19th century naturalists E.W. Nelson and E.A. Goldman investigated the cloth and dye manufacturing industry in Magdalena Bay that was driven by the harvest of the unique Orchilla Lichen. The industry crashed when manufacturers moved over to artificial dyes.

Day 8 (Continued)

May 22, 2016 (Day 8)

On the road to San Carlos, we came across yet another dead cow that had a dozen turkey vultures and a half dozen caracaras picking at the carcass. We found a spot to turn around so we could slowly creep up on them to film so as not to spook the birds. A little care was needed to get the camera in place, not scare the birds and get a good shot. We may have succeeded.

The best find along the stretch of road was a photogenic patch of creeping devil’s cactus. They look like caterpillars that very slowly creep along the ground. The back end dies while the front end keeps growing. The main stalk then sends out fine rootlets into the ground to sustain itself.

The creeping devil's cactus. 

Arriving in the small fishing village of Puerto San Carlos was a little bit of a shock. The weather was cold; the wind was still problematic. We drove around town to get a “lay of the land,” scope out the launch ramp, find a camp spot, and try to find Julio Solis, the director and manager of the Waterkeeper Alliance.

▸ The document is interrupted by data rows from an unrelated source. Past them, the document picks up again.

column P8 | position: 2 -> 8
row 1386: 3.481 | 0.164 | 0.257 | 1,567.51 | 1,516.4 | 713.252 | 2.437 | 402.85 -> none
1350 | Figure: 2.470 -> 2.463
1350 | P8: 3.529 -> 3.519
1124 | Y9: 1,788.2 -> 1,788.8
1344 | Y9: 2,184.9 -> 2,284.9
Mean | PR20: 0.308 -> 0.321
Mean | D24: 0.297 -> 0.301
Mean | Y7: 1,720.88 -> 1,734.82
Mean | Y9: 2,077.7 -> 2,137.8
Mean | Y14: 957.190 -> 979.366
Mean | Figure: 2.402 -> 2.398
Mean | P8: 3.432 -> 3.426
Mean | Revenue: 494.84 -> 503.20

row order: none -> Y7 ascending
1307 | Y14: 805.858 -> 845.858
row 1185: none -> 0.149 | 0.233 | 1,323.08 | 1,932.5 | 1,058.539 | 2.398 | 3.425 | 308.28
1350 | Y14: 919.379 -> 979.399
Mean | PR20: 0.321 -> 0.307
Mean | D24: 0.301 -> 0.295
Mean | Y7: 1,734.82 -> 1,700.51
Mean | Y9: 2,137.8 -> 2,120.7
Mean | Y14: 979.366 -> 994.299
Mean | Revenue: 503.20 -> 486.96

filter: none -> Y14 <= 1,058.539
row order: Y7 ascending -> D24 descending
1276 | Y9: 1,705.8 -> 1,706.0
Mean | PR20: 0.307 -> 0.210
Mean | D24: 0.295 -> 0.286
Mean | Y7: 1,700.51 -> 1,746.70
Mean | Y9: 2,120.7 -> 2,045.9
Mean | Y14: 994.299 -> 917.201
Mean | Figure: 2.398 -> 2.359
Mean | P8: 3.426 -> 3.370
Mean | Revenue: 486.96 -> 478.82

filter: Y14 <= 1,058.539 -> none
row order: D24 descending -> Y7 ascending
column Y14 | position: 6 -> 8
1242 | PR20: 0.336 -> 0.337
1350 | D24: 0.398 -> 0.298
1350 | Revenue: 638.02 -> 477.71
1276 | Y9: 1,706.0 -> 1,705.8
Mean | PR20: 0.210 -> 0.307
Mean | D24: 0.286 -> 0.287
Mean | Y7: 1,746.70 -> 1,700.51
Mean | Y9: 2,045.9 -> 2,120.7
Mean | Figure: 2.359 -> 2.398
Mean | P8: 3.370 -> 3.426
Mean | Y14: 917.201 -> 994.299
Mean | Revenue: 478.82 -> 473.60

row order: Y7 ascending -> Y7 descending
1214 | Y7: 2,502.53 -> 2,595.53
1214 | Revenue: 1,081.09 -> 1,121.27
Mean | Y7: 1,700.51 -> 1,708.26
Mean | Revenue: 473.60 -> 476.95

One of Greg’s contacts, and the Bay Keeper, Solis keeps poaching for sea turtles in check and helps educate the watermen of the area about conservation.

For more information on the Waterkeeper Alliance, visit

We camped in a nice spot next to the mangroves and back waters of the slough in Puerto San Carlos. We had a great dinner of chicken tacos with fresh veggies. We all slept fitful.